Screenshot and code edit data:
↓↓↓

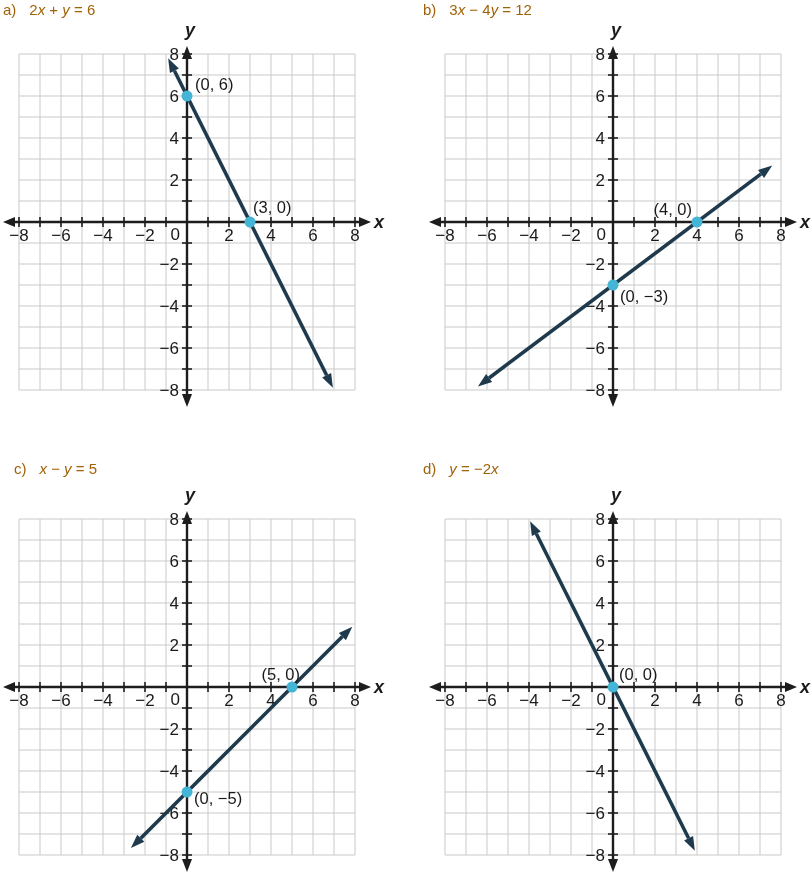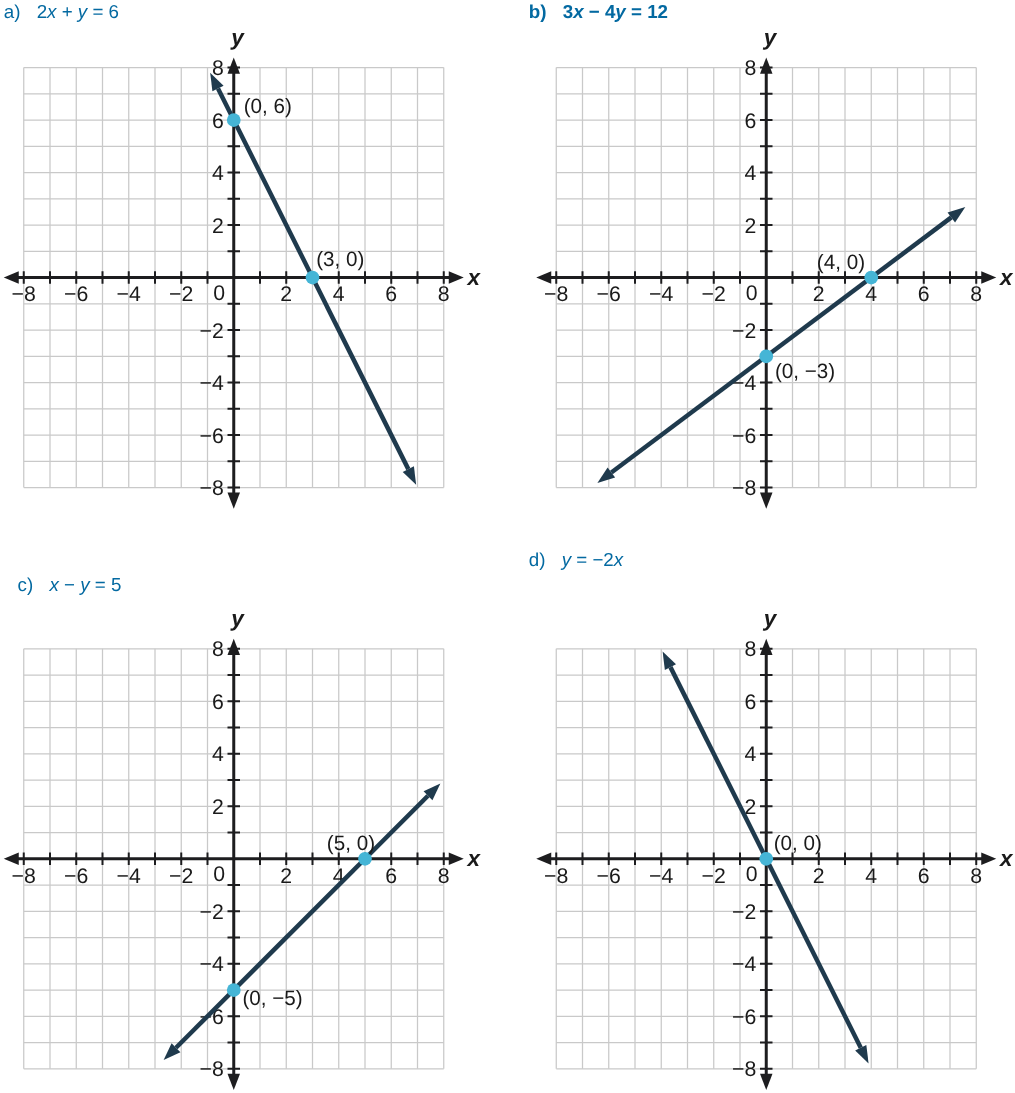--- a/index.html
+++ b/index.html
@@ -7,7 +7,7 @@
     width:812px;height:874px;position:relative;overflow:hidden;
     background:#ffffff;font-family:"Liberation Sans",sans-serif;
   }
-  .title{position:absolute;font-size:15px;color:#0369a1;white-space:nowrap;}
+  .title{position:absolute;font-size:15px;color:#a16207;white-space:nowrap;}
   .title .lbl{display:inline-block;margin-right:13px;}
   .title .eq i{font-style:italic;}
   #title-a{left:3px;top:1px;}

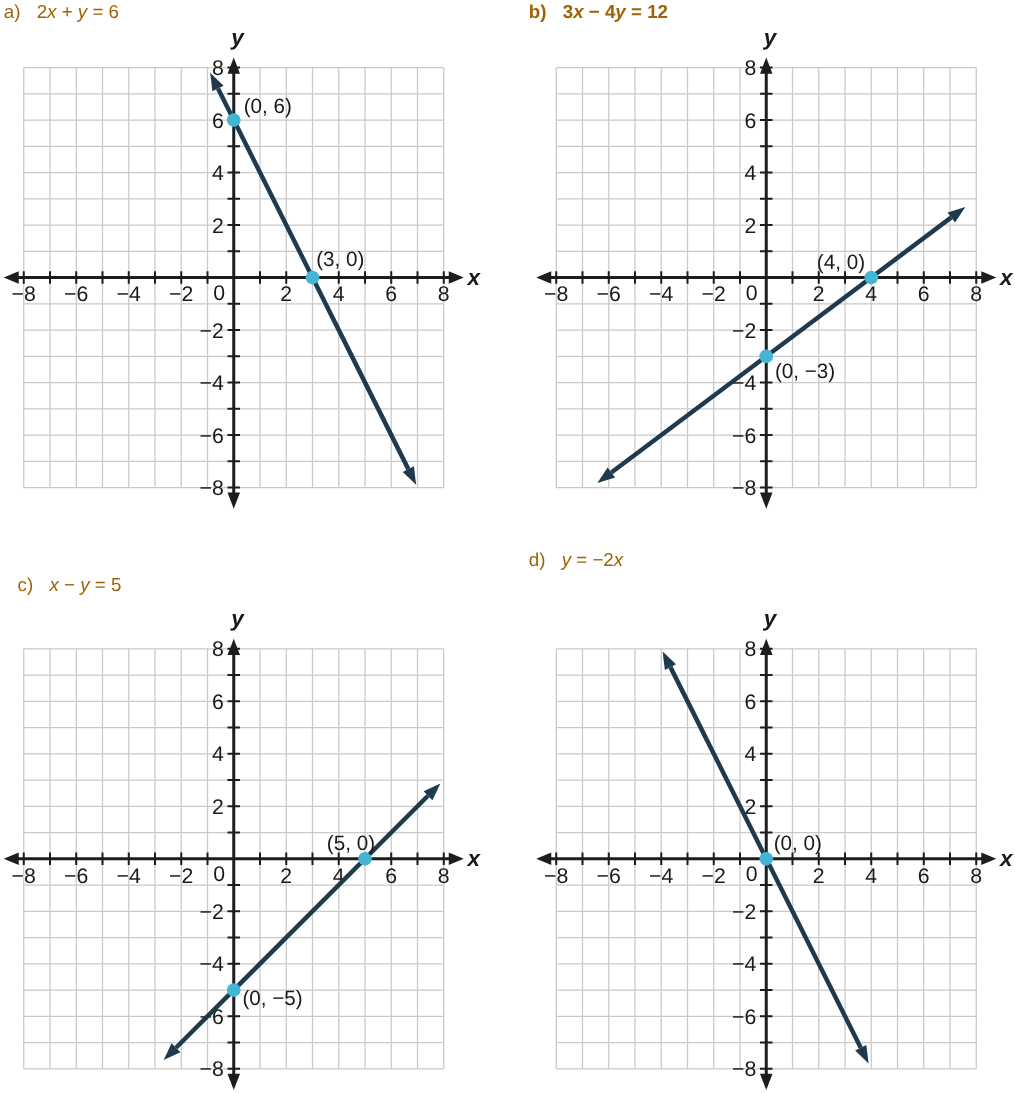--- a/index.html
+++ b/index.html
@@ -11,7 +11,7 @@
   .title .lbl{display:inline-block;margin-right:13px;}
   .title .eq i{font-style:italic;}
   #title-a{left:3px;top:1px;}
-  #title-b{left:423px;top:1px;font-weight:bold;}
+  #title-b{left:423px;top:1px;}
   #title-c{left:14px;top:460px;}
   #title-d{left:423px;top:440px;}
   svg.plane{position:absolute;}

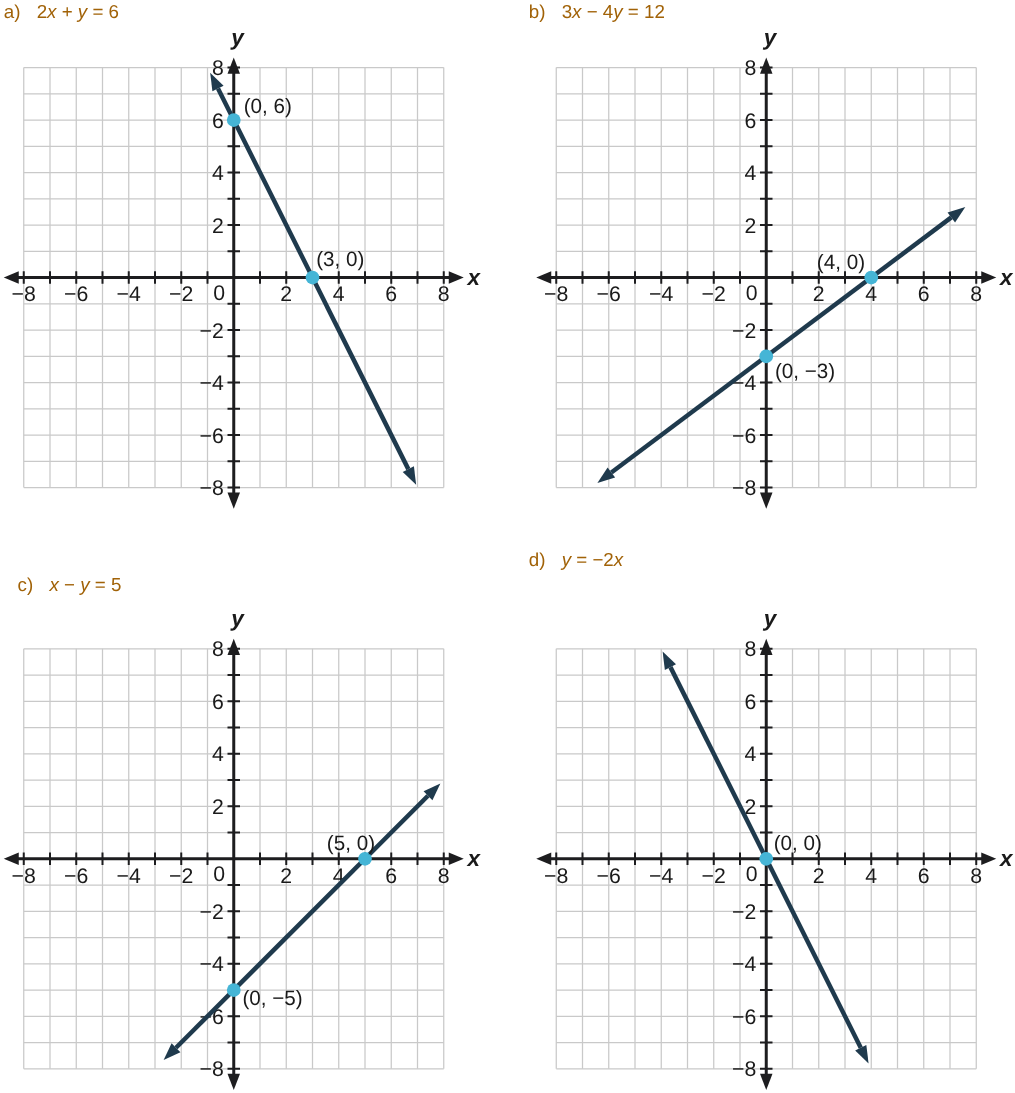--- a/index.html
+++ b/index.html
@@ -13,7 +13,7 @@
   #title-a{left:3px;top:1px;}
   #title-b{left:423px;top:1px;}
   #title-c{left:14px;top:460px;}
-  #title-d{left:423px;top:440px;}
+  #title-d{left:423px;top:460px;}
   svg.plane{position:absolute;}
   #fig-a{left:0;top:14px;}
   #fig-b{left:426px;top:14px;}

↑↑↑

**Directions**
Going through the data above, count each line that contains "white" and give only that figure.

**Solution**
2